Wednesday, 19 February 2014

#PricelessSurprises? They'll end up costing you in the end

James Corden, The Brits and Mastercard
Pic hat tip: https://www.facebook.com/TheSimpsonsArt

Many of you by now will have seen that news story on the #PricelessSurprises/@MasterCardUK Brit Awards debacle, which in true social media fashion broke this morning and was splashed across the internet in what seems like a nanosecond.

Lots of pithy Tweets, and lots of fun had at Mastercard's expense. But how can something like this be allowed to happen in the first place?

The truth of the matter is that these arrangements occur all of the time. There have even been TV programmes dedicated to it. But businesses still engage in these shady tactics to get engagement and conversation started.

However - there is a distinction. You cannot tar every business which asks for promotion via social media with the same brush. If, for example, you are co-promoting an event with a brand/artist/etc., it is reasonable to ask for a mention or a share of some of the content you are collaborating on, possibly mentioning each others Twitter handles, maybe even cross-promoting one another's social media accounts. As long as the relationship is mutual, transparent (i.e your audience are aware of it) and reciprocal, then there shouldn't be a problem. This article on Social Media Explorer explains the benefits of partnerships of this kind really well.

The problems begin, however, when one half of the arrangement starts behaving in a dictatorial manner. And that's what The Brits and Mastercard are guilty of.

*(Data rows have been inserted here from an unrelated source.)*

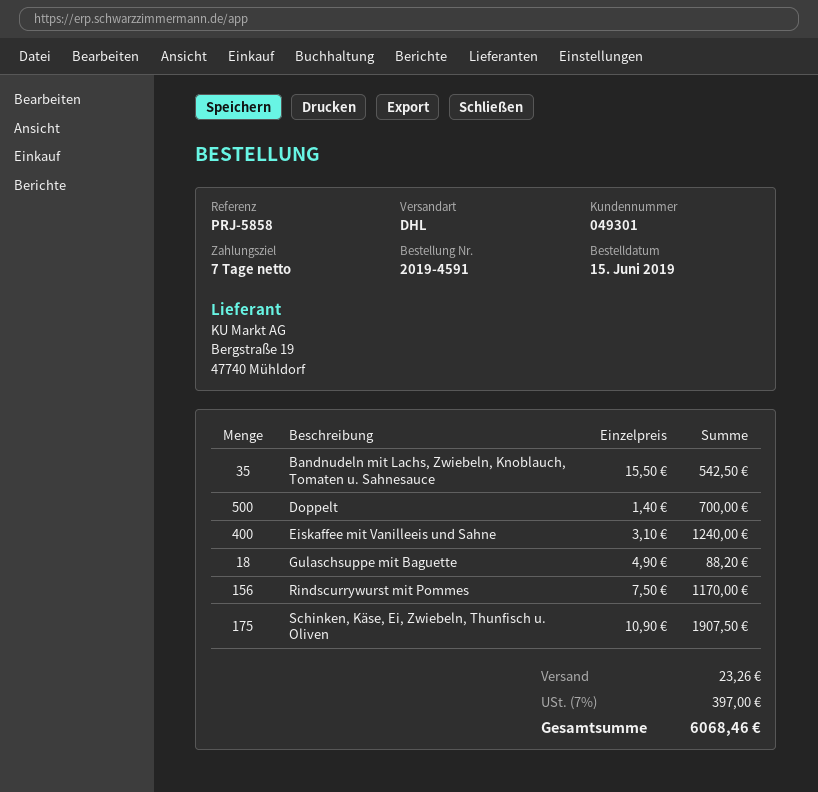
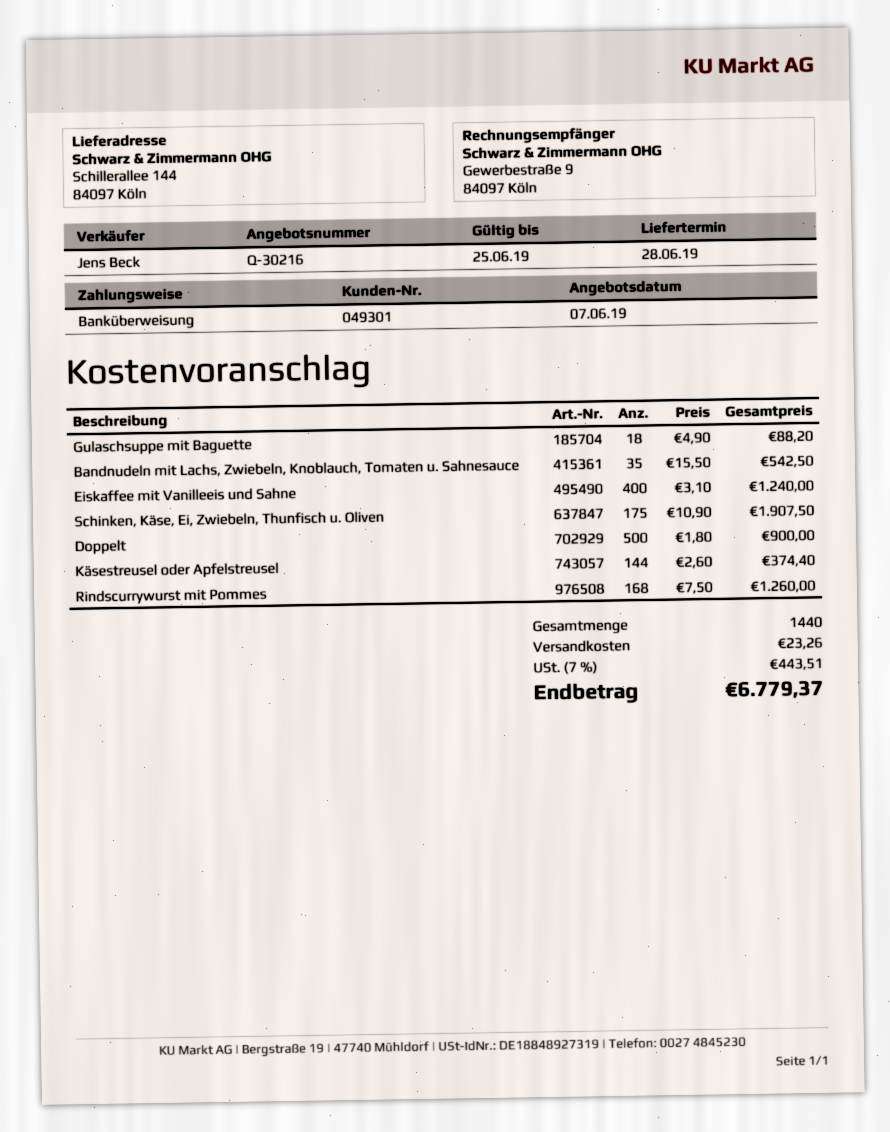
Doppelt: 500 x 1.40 = 700.00 -> 500 x 1.80 = 900.00
Rindscurrywurst mit Pommes: 156 x 7.50 = 1170.00 -> 168 x 7.50 = 1260.00
Käsestreusel oder Apfelstreusel: none -> 144 x 2.60 = 374.40
tax: 7% = 397.00 -> 7% = 443.51
total: 6068.46 -> 6779.37

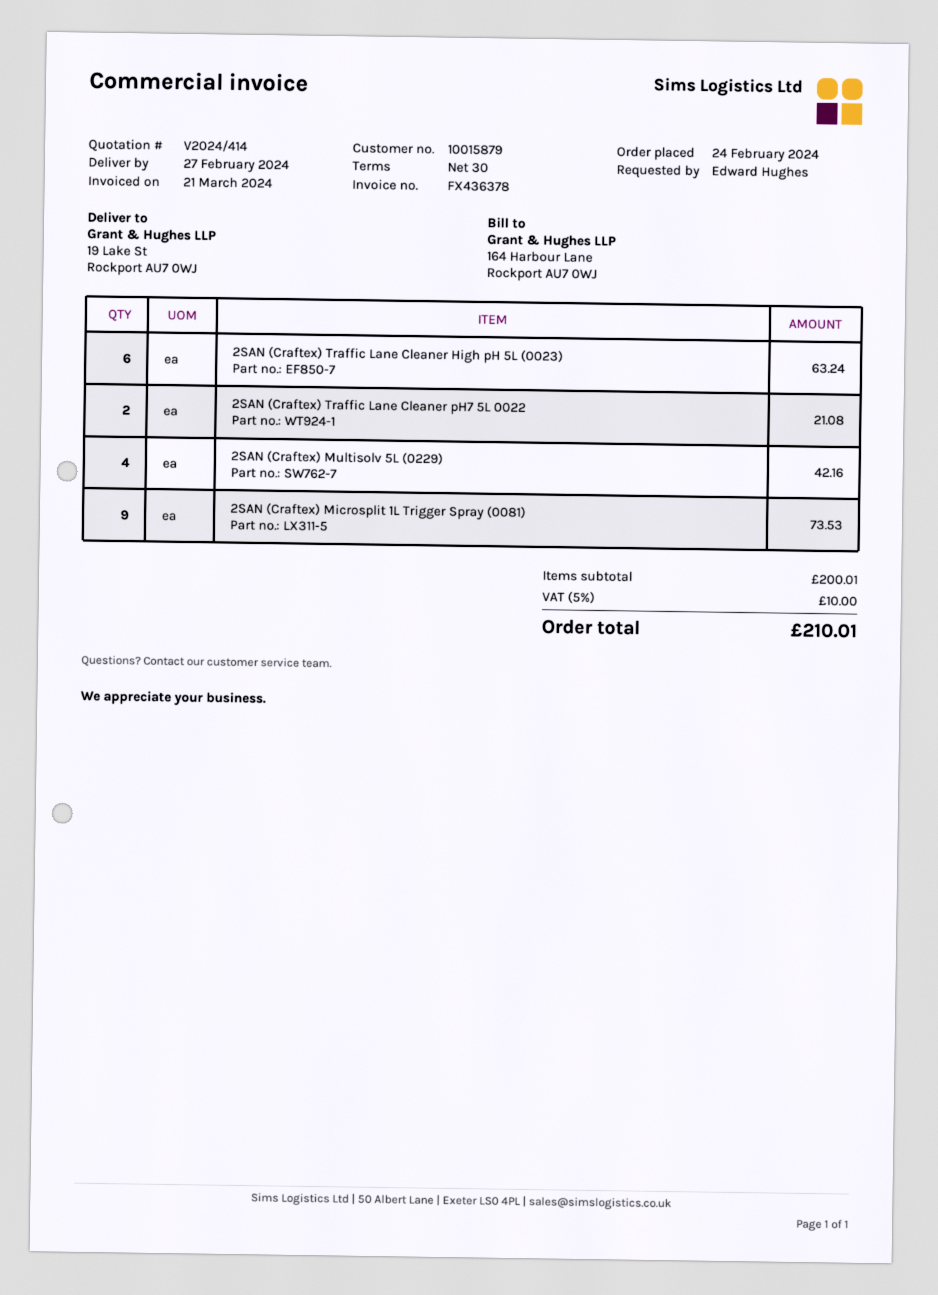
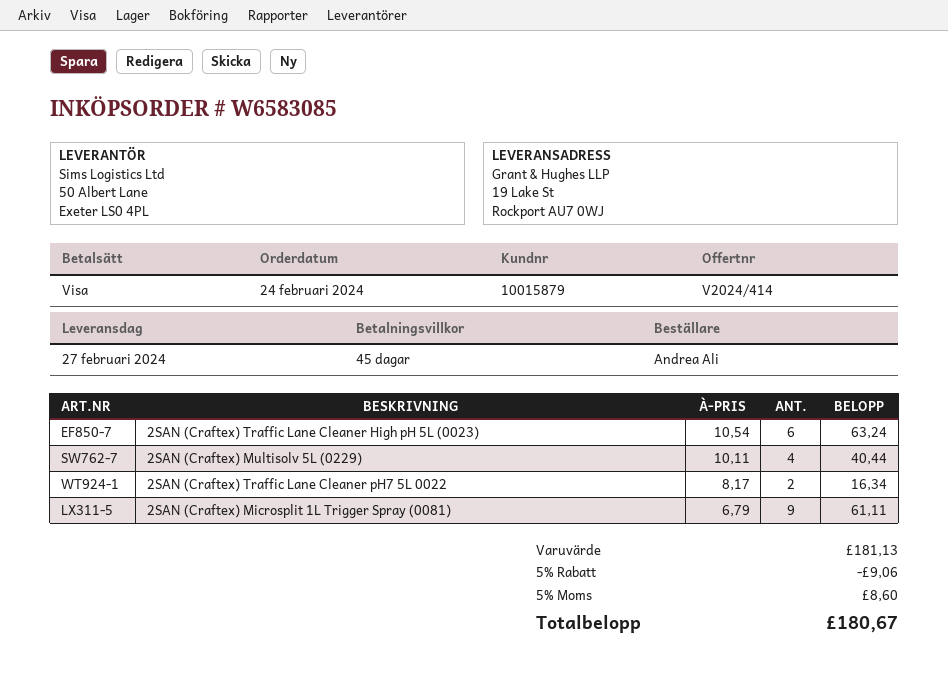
payment terms: 30 days -> 45 days
ordered by: Edward Hughes -> Andrea Ali
2SAN (Craftex) Traffic Lane Cleaner pH7 5L 0022: 2 for 21.08 -> 2 for 16.34
2SAN (Craftex) Multisolv 5L (0229): 4 for 42.16 -> 4 for 40.44
2SAN (Craftex) Microsplit 1L Trigger Spray (0081): 9 for 73.53 -> 9 for 61.11
subtotal: 200.01 -> 181.13
discount: none -> 5% = 9.06
tax: 5% = 10.00 -> 5% = 8.60
total: 210.01 -> 180.67

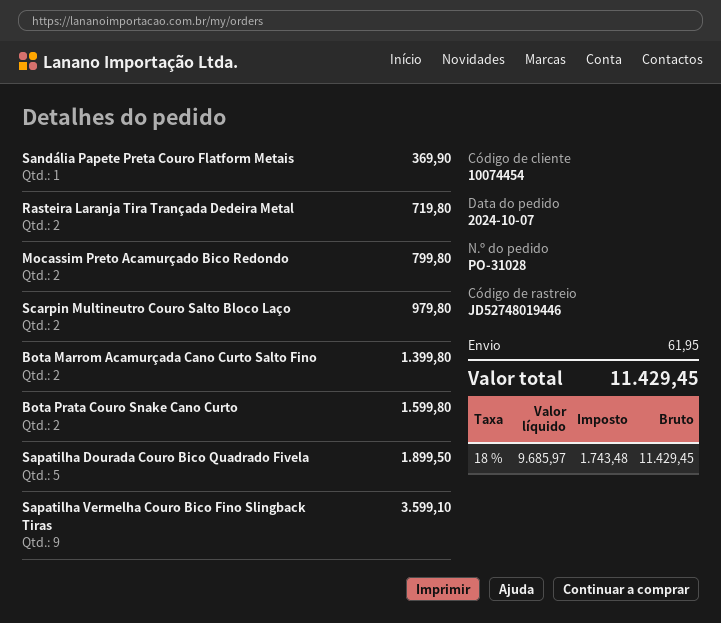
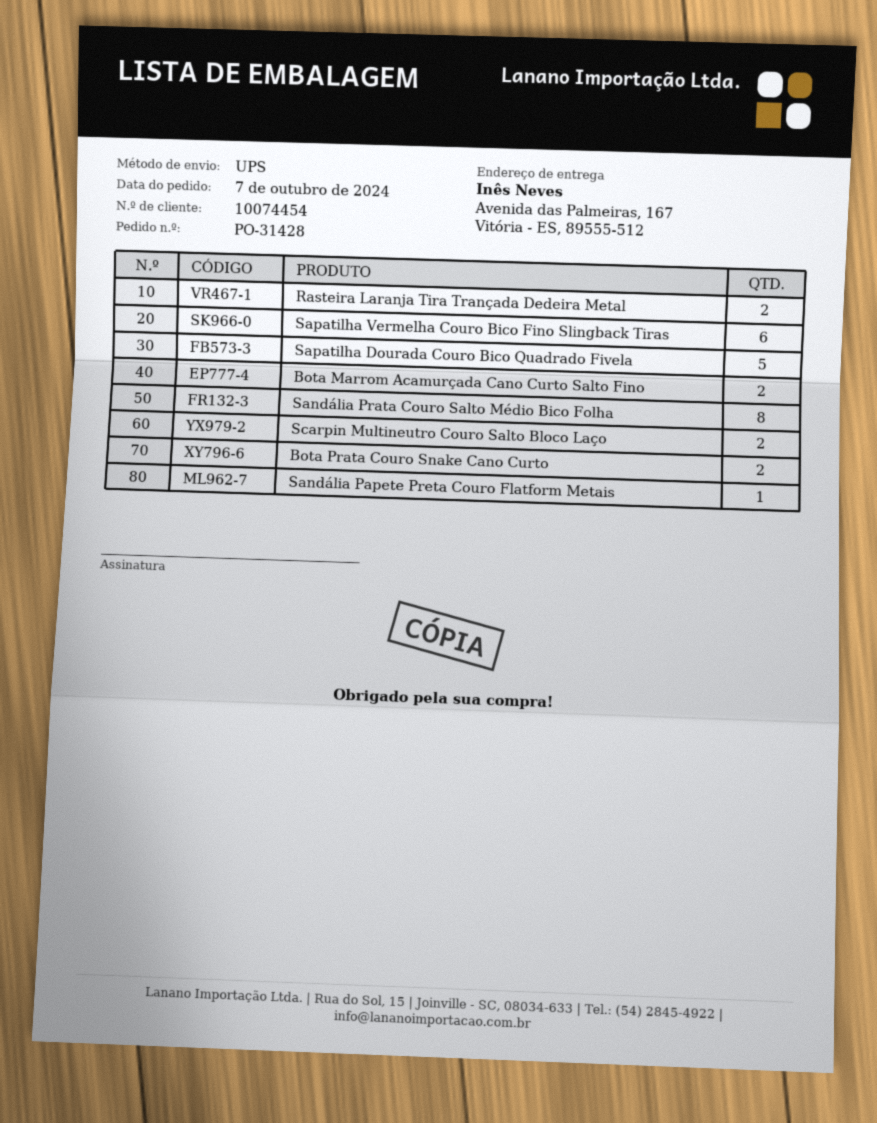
order number: PO-31028 -> PO-31428
Mocassim Preto Acamurçado Bico Redondo: 2 -> none
Sapatilha Vermelha Couro Bico Fino Slingback Tiras: 9 -> 6
Sandália Prata Couro Salto Médio Bico Folha: none -> 8

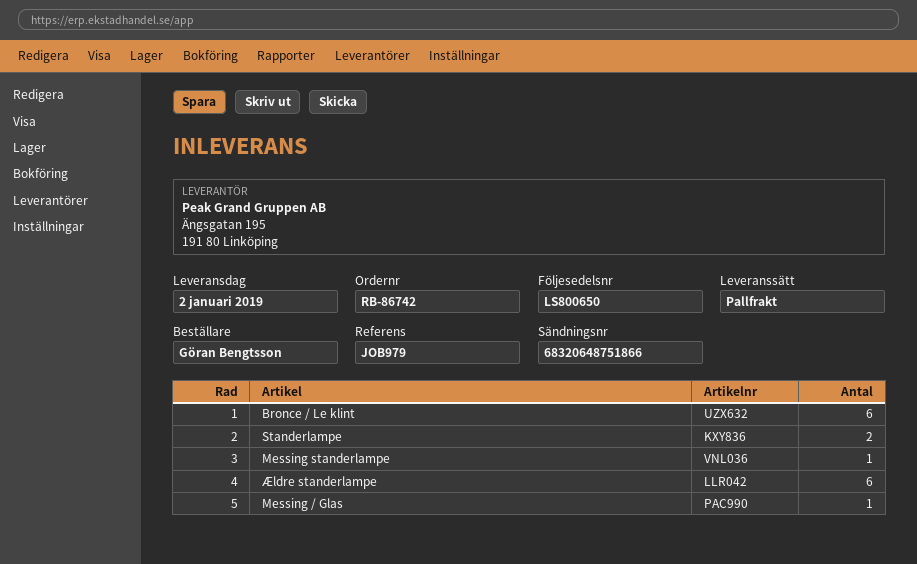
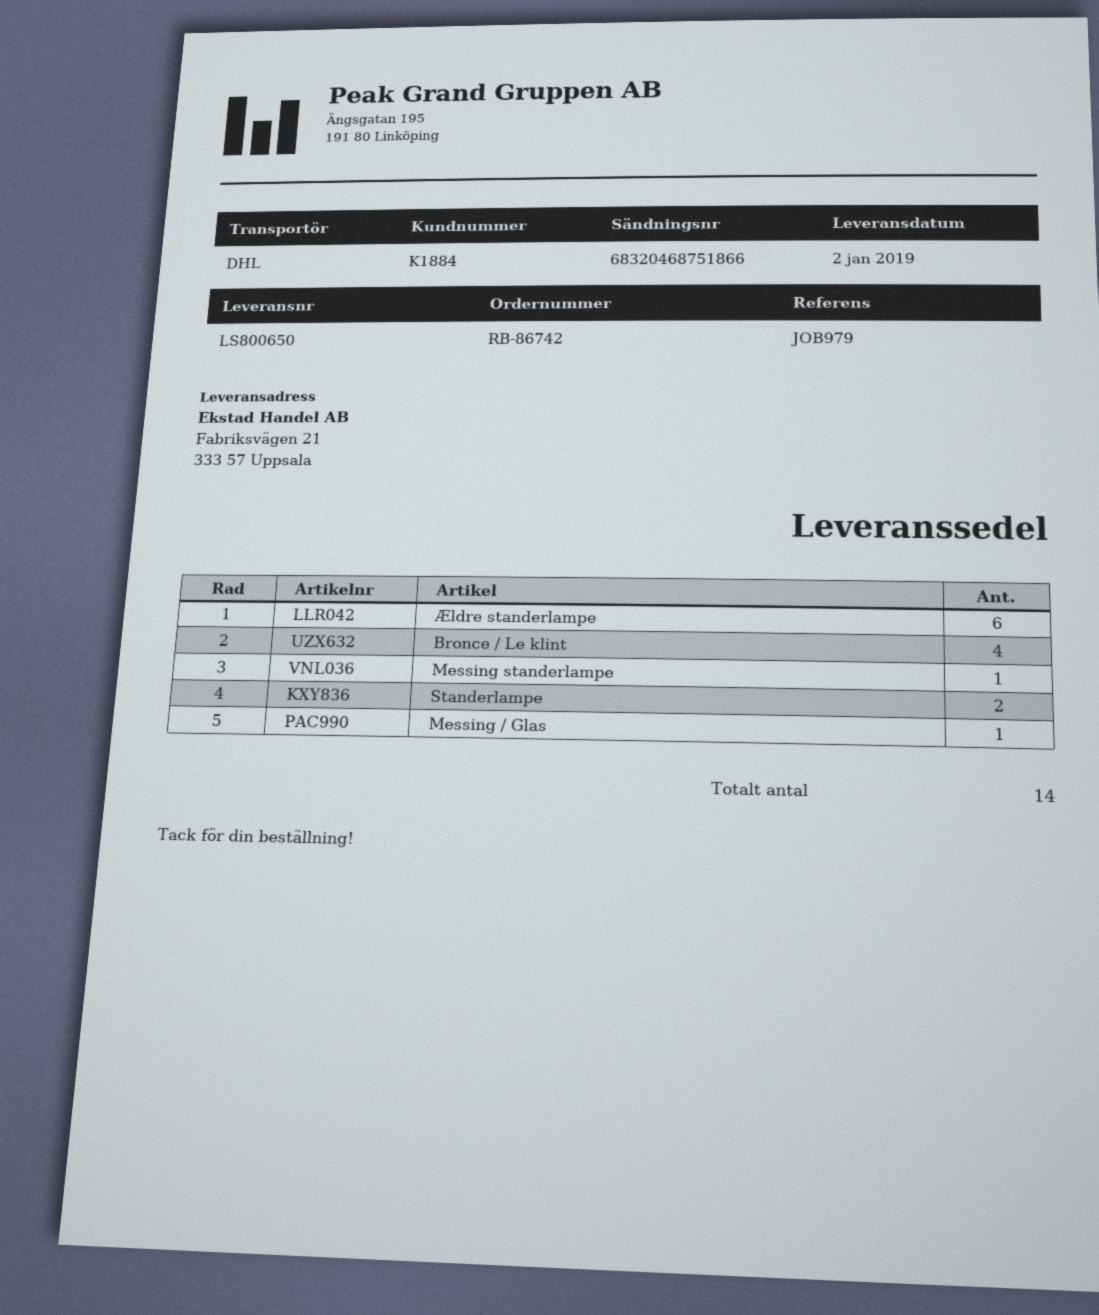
shipping method: pallet freight -> DHL
tracking number: 68320648751866 -> 68320468751866
Bronce / Le klint: 6 -> 4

Mastercard have managed come out of this looking both greedy and stingy at the same time. To make press passes to an awards ceremony conditional on tweeting nice things about the sponsors is noxious in the extreme, and to try this trick on journalists is stupidity in excelsis.

That's ultimately the problem with those pesky journalists - most of them know what a good story is. Writing about #PricelessSurprises at an awards ceremony is not a story. Being bribed by a PR flack in exchange for a ticket to an awards ceremony? That's a much better story - even I can see that, and I'm no journalist.

The Brits and Mastercard could have had some great coverage of their event if they had just laid on these so-called #PricelessSurprises to people for nothing - not mentioning it, just doing it. After all, when you're sponsoring the event, and you have your branding everywhere, what's wrong with giving a little something away in exchange for, well, nothing? As it is, the supposed opulence and bare-faced hubris of the event is somewhat tarnished by the miserly approach of it's main sponsor.


Couldn't have put it better myself, Jon - grammar and punctuation aside, of course.